After interacting with the team at Getty Images more and better understanding their long-term vision, we realized we shared so much alignment that going at this together could be much more impactful than going at it separately.

What’s to come

In the last year, Unsplash passed two billion image downloads (and just passed three billion), Unsplash for Brands tripled in size, and we recently launched Unsplash Hire.

In partnership with Getty Images, we’ll be accelerating our plans on each of these. We’ve identified ways we can grow faster together, collaborate more with brands, and create many more opportunities for creative talent.

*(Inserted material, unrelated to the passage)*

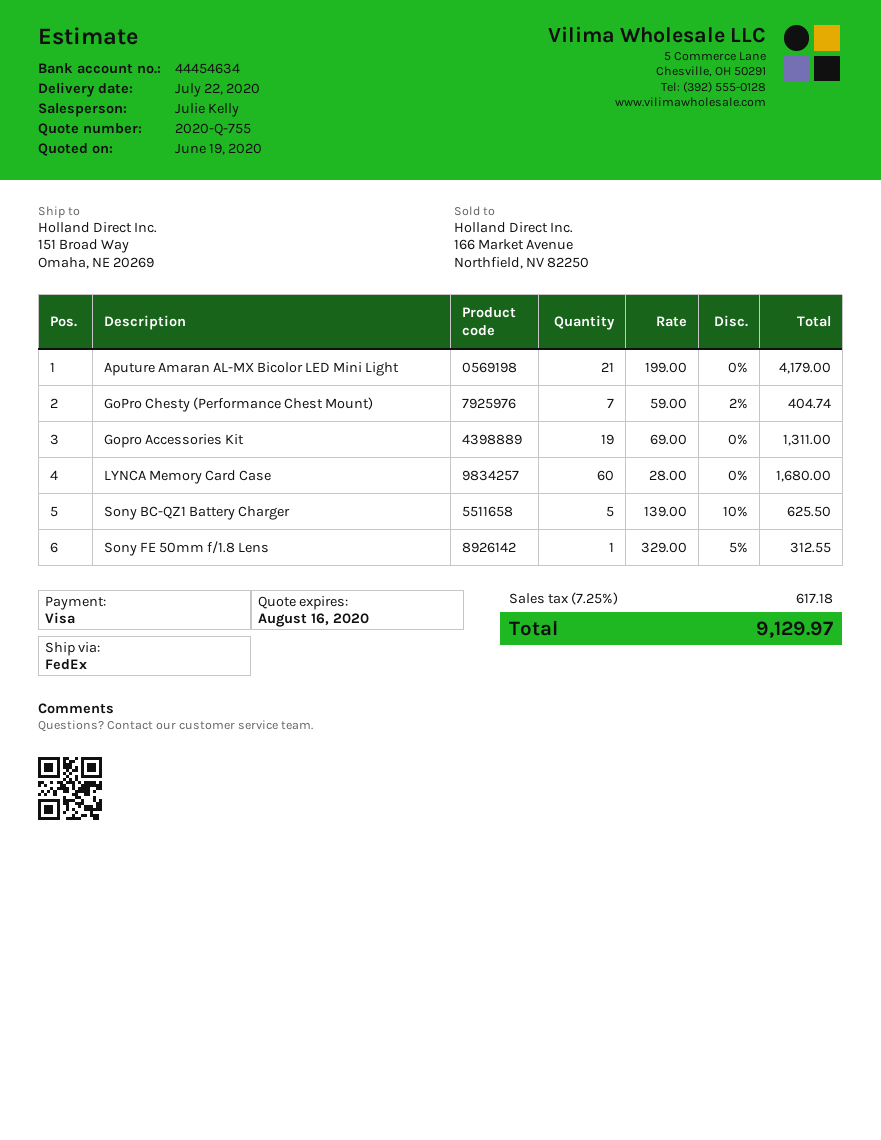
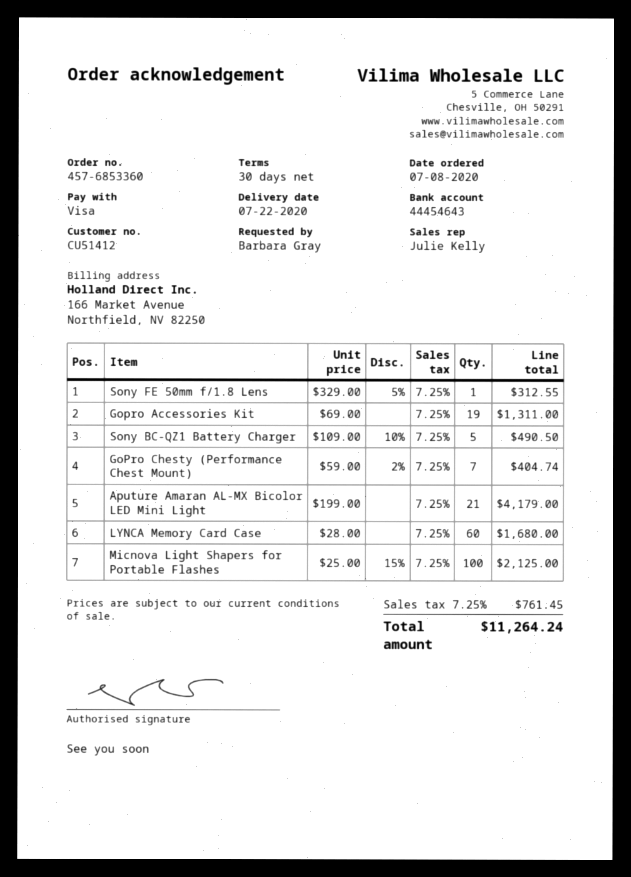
bank account: 44454634 -> 44454643
Sony BC-QZ1 Battery Charger: 5 x 139.00 - 10% = 625.50 -> 5 x 109.00 - 10% = 490.50
Micnova Light Shapers for Portable Flashes: none -> 100 x 25.00 - 15% = 2125.00
tax: 7.25% = 617.18 -> 7.25% = 761.45
total: 9129.97 -> 11264.24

We’ll be hiring and adding resources to bring each of these parts of Unsplash to full bloom much quicker than we could have done alone.

So yes, we are excited for what’s to come. It’s been nearly eight years since Unsplash began as a Tumblr blog with ten images. Since then, Unsplash grew into something greater than we ever could have imagined.

There are now over two million high quality, high-resolution images on Unsplash that have been contributed by people from every country. The number of creative works that have been enabled by these visuals is in the billions. It’s impossible to estimate the collective impact but from what we’ve seen and the stories we’ve heard, images on Unsplash are fundamental to helping so many people make positive things happen.

It’s hard to say the Unsplash community merely created a dent in the universe. It feels more like you’ve helped create an entire new universe.

With the added resources and support, we’re looking forward to creating so much more for you and with you.